ArffParser(java.lang.String UserSuppliedWorkingPath,
           java.lang.String UserSuppliedArffName,
           java.lang.String UserSuppliedValidationMethod)
Initializes data members; than, scans the Arff file, checking the formal correctness of variable declarations, and the coherence of the data with the declarations; stores the information and the data loaded from file. In particular, it instantiates the data members FeatureNames, NumFlags(whether every feature is numerical or not), CategoryNames(names of categories for each categorical featrue) and RawDataset (a matrix of double which contains the data as read from file, with missing values substitued by -9999, and category names substituted by numerical indexes, and numerical values unchanged.) Moreover, reads the list of NonMar variables, which are then stored in NonMarFeatureNamesTraining and NonMarFeatureNamesTesting.

Method Detail

getCategoryNames

java.util.ArrayList<java.lang.String[]> getCategoryNames()

getClassNames

java.util.ArrayList<java.lang.String> getClassNames()

getDatasetName

java.lang.String getDatasetName()

getDiscretizationIdx

private int getDiscretizationIdx(java.lang.Double currentValue,
                                 int FeatureIdx)
Return the bin in which a numerical value of a given feature falls.


getFeatureNames

java.util.ArrayList<java.lang.String> getFeatureNames()

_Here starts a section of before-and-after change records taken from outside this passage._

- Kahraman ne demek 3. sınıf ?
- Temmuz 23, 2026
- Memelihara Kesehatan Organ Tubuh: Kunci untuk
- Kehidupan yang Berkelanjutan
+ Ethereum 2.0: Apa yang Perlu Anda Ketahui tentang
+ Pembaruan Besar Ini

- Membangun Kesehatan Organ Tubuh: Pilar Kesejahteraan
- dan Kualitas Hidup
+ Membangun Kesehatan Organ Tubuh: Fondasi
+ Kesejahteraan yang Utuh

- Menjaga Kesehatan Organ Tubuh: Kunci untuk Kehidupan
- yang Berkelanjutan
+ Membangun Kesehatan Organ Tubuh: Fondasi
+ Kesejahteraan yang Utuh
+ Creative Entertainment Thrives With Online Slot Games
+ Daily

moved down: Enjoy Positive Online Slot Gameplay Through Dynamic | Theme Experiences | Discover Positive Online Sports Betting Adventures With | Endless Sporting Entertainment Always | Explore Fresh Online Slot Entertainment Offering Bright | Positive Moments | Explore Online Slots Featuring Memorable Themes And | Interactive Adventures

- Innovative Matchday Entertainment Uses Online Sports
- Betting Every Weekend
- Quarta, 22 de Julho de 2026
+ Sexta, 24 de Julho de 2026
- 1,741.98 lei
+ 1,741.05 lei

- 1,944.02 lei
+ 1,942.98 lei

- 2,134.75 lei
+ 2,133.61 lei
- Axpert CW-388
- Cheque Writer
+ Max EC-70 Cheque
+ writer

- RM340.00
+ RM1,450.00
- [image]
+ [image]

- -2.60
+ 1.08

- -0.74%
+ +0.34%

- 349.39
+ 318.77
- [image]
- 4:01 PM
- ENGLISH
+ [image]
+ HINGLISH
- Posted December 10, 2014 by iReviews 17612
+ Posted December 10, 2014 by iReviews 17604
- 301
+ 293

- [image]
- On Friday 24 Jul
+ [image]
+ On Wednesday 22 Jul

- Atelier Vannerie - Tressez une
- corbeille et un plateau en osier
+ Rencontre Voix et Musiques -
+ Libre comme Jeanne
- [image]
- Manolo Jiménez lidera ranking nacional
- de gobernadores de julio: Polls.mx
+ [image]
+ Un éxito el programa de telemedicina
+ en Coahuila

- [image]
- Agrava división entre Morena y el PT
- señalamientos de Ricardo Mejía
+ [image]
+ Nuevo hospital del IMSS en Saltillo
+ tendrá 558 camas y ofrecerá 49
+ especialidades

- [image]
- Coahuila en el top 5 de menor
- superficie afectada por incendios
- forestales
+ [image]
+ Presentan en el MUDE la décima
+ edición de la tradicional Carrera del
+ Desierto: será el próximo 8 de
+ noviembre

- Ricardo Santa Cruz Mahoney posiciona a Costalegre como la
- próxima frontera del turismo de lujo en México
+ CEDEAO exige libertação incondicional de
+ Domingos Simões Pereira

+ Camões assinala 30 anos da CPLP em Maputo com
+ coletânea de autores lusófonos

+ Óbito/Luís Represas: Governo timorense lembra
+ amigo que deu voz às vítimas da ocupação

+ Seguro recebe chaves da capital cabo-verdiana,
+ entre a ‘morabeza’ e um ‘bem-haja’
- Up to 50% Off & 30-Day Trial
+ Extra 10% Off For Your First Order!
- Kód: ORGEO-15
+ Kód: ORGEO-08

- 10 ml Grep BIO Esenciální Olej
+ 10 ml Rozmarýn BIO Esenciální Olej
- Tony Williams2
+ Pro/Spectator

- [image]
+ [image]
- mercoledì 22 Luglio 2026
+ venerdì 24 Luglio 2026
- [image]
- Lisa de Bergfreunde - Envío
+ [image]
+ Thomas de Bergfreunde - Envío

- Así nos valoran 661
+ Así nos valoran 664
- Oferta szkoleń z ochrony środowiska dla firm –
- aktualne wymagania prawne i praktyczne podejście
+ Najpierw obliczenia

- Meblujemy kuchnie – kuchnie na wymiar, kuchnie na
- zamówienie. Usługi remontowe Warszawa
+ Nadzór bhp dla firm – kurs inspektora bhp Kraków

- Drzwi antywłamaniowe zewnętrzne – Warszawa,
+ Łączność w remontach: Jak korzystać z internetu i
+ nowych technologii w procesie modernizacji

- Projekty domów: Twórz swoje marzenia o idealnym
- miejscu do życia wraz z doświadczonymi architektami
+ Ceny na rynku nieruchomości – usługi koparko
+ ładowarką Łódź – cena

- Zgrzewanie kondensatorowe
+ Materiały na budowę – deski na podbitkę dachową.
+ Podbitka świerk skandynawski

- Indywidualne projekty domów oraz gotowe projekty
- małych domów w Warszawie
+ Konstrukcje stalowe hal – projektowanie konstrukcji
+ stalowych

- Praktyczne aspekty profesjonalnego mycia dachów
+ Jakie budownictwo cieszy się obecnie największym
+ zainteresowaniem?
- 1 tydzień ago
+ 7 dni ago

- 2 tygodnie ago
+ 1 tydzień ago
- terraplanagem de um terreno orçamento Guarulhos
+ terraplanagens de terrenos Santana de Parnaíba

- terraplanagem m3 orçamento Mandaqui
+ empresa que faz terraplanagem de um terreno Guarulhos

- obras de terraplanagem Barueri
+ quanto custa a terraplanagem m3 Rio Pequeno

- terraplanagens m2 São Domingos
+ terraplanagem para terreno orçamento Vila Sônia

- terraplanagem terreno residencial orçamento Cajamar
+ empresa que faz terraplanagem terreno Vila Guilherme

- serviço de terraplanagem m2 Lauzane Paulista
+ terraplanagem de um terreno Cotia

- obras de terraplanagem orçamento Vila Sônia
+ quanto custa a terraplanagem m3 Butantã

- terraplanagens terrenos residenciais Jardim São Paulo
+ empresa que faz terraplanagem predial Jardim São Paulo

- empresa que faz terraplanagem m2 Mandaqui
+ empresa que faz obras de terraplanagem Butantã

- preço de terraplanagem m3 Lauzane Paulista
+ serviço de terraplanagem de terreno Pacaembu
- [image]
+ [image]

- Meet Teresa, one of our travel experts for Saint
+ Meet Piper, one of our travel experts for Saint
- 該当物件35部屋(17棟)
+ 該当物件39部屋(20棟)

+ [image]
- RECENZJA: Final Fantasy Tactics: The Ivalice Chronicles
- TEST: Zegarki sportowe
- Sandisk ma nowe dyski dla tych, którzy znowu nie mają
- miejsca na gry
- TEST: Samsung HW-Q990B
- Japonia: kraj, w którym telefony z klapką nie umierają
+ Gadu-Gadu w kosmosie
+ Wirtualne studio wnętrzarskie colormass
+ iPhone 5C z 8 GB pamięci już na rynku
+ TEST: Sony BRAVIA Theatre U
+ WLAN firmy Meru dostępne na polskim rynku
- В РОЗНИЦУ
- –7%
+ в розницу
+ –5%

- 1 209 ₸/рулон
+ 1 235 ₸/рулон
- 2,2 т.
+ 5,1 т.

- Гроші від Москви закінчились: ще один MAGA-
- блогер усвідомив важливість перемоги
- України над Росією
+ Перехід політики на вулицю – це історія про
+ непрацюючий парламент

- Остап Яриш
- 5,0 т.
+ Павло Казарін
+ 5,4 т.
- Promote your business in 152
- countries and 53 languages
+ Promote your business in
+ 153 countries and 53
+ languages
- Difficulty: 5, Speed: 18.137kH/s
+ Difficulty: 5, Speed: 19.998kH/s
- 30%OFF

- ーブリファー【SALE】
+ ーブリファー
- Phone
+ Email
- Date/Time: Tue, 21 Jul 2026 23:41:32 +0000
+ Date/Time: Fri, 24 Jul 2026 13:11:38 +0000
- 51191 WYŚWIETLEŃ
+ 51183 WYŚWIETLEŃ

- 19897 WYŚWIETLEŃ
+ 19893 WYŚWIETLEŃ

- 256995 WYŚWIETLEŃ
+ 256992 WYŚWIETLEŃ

getNonMarFeatureNamesTesting

java.util.ArrayList<java.lang.String> getNonMarFeatureNamesTesting()

getNonMarFeatureNamesTraining

java.util.ArrayList<java.lang.String> getNonMarFeatureNamesTraining()

getNumFlags

java.util.ArrayList<java.lang.Boolean> getNumFlags()

getRawDataset

java.util.ArrayList<double[]> getRawDataset()

getRawTestingSet

java.util.ArrayList<java.lang.String[]> getRawTestingSet()

getRowsClassIdx

java.util.ArrayList<java.lang.Integer>[] getRowsClassIdx()

getTestingSet

java.util.ArrayList<int[]> getTestingSet()

parseArffFile

private void parseArffFile()
Scans the main Arff file.


parseTestingArffFile

void parseTestingArffFile(boolean UnknownClasses)
Parses the testing file, checking that all declarations are coherent with those already loaded from the training Arff file; if the classes are unknown, it reads only the instances, without looking for the classes. Data are stored in TestingSet: nominal features are simply stored, while numerical features are discretized using the bins available from DiscretizationIntervals.


readNonMar

private void readNonMar()
Reads the file NonMar.txt, containing the list of nonMar variables; if no file is found, all variables are assumed to be MAR. If the name of the variable is not preceeded by any token, the feature is supposed to be NonMar on both training and testing set; if it is preceeded by "training" ["testing"], then it is managed as NonMar on training [testing] only, and hence as Mar on testing [training].

Then, put the names of NonMar variables in TrainingNonMarFeatureNames and TestingNonMarFeatureNames.


setArffTestingFileAddress

void setArffTestingFileAddress(java.lang.String suppliedArffTestingFileAddress)

setDiscretizationIntervals

void setDiscretizationIntervals(double[][] suppliedDiscretizationIntervals)

setNotUsedFeatures

void setNotUsedFeatures(java.util.ArrayList<java.lang.Integer> suppliedNotUsedFeatures)

setUsedFeatures

void setUsedFeatures(java.util.ArrayList<java.lang.Integer> suppliedUsedFeatures)